* **EXERCISE REQUIREMENTS**
In the entries below, begin at the line that has "background: #e5e5e5 ->", stop after the line that has "15px; text-decoration: underline", and output those lines exactly with no pictures.

* **ENTRIES SUPPLIED**
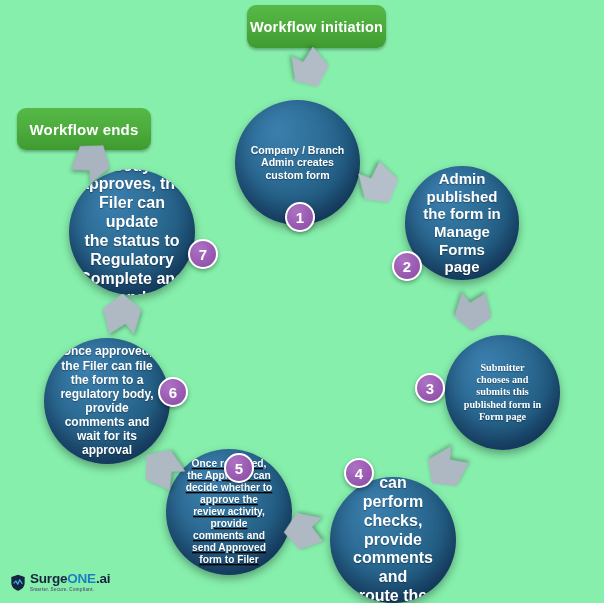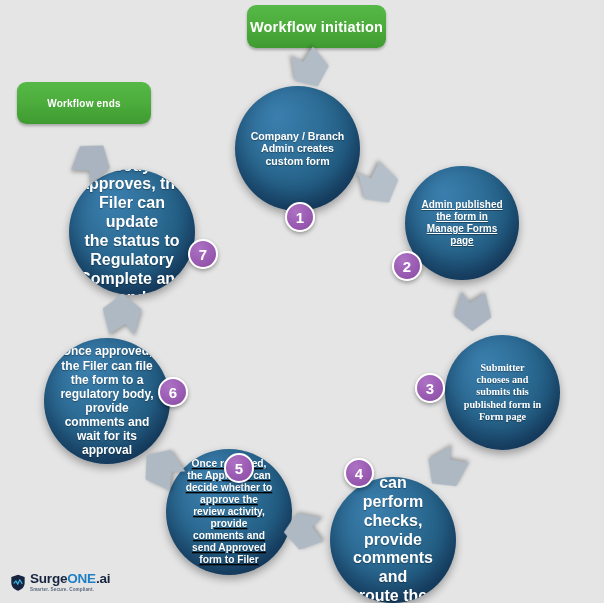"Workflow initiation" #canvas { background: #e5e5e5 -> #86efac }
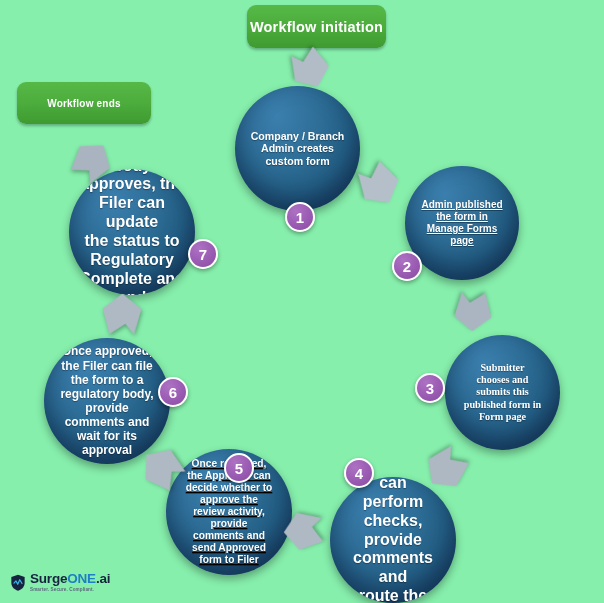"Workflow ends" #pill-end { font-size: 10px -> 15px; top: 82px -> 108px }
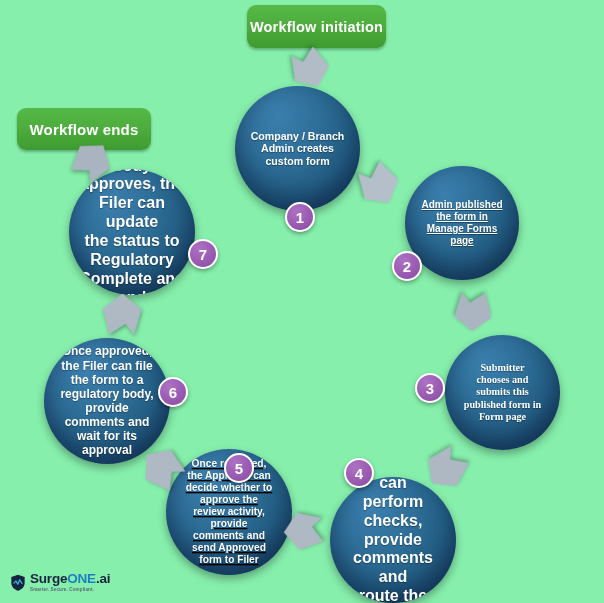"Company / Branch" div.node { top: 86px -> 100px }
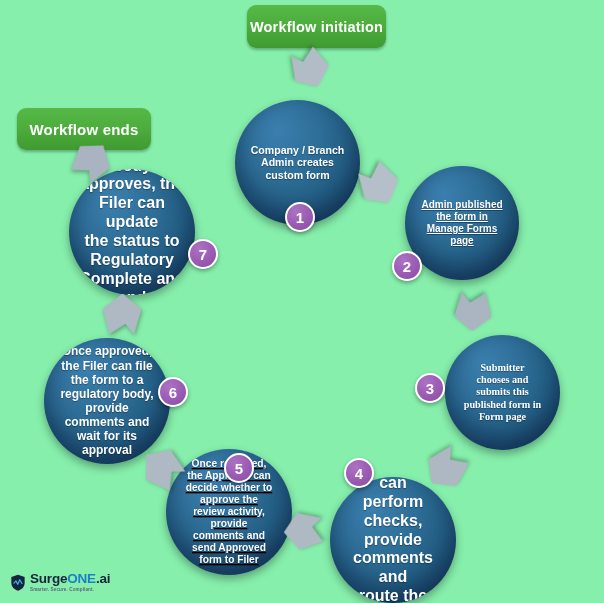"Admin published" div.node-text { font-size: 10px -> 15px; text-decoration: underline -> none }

--

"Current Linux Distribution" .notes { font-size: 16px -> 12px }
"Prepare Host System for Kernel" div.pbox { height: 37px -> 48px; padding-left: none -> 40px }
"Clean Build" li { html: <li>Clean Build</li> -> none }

* * *

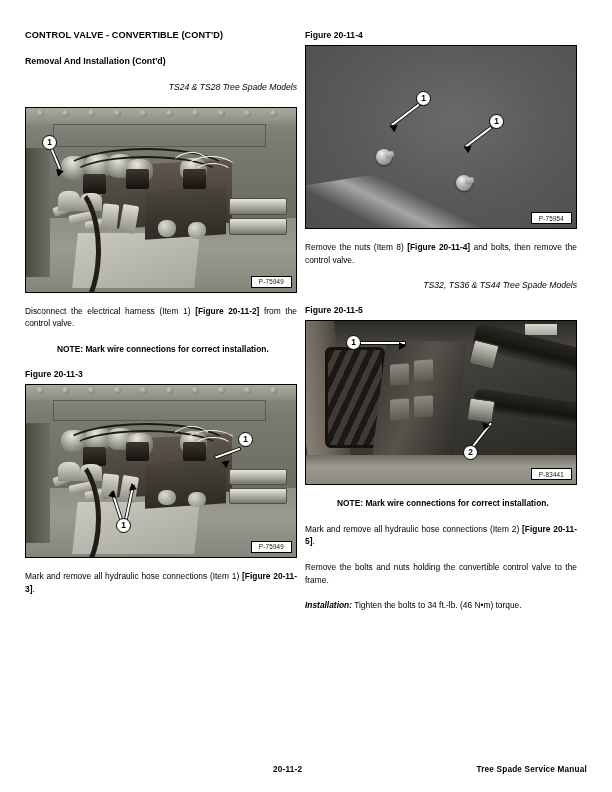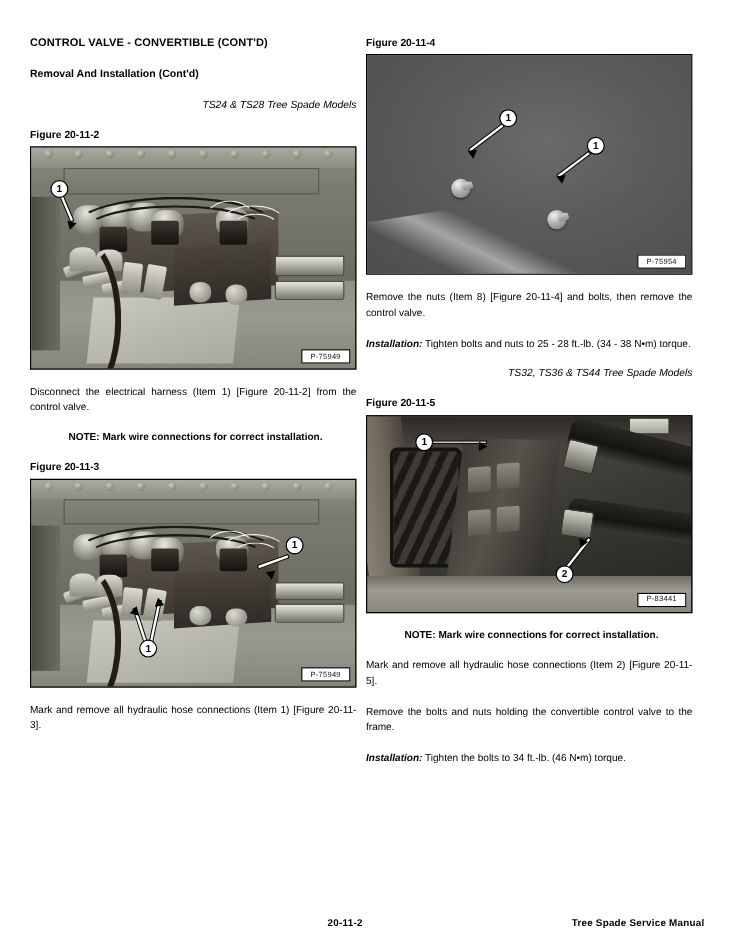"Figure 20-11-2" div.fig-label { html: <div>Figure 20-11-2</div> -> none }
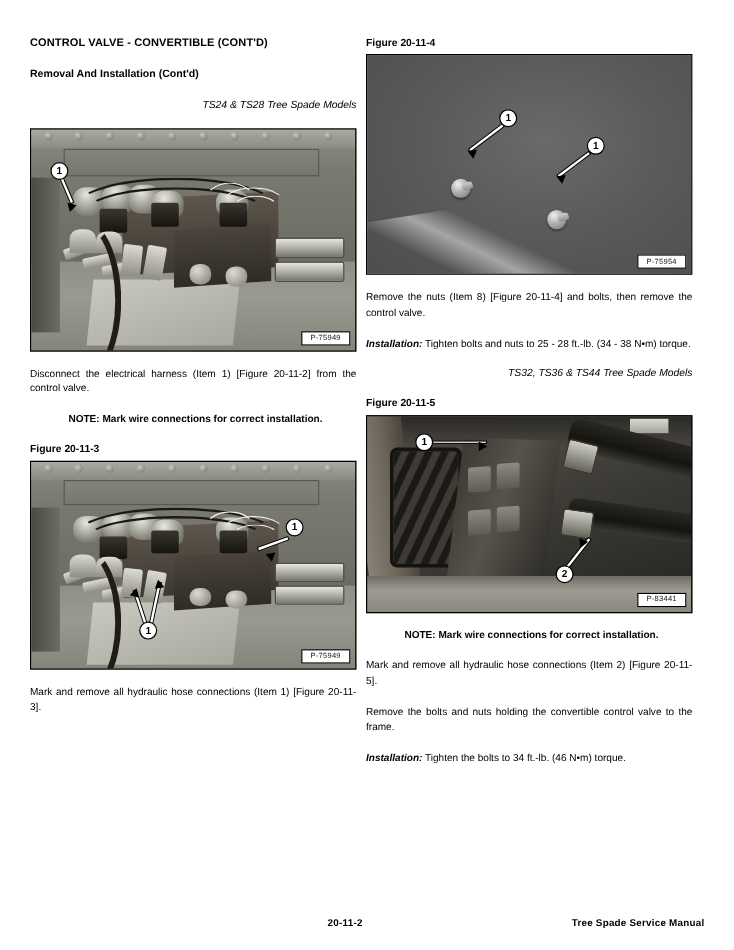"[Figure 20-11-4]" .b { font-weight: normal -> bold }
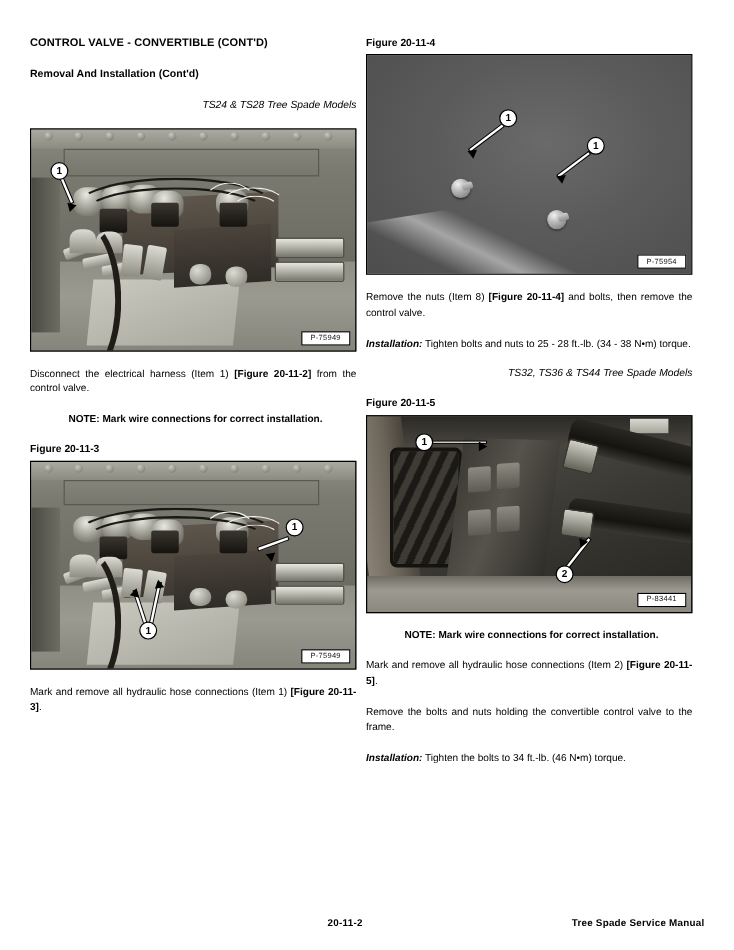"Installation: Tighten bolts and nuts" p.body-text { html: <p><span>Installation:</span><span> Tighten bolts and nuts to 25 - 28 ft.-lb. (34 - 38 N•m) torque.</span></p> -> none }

* **EXERCISE OUTPUT**
"Workflow initiation" #canvas { background: #e5e5e5 -> #86efac }
"Workflow ends" #pill-end { font-size: 10px -> 15px; top: 82px -> 108px }
"Company / Branch" div.node { top: 86px -> 100px }
"Admin published" div.node-text { font-size: 10px -> 15px; text-decoration: underline -> none }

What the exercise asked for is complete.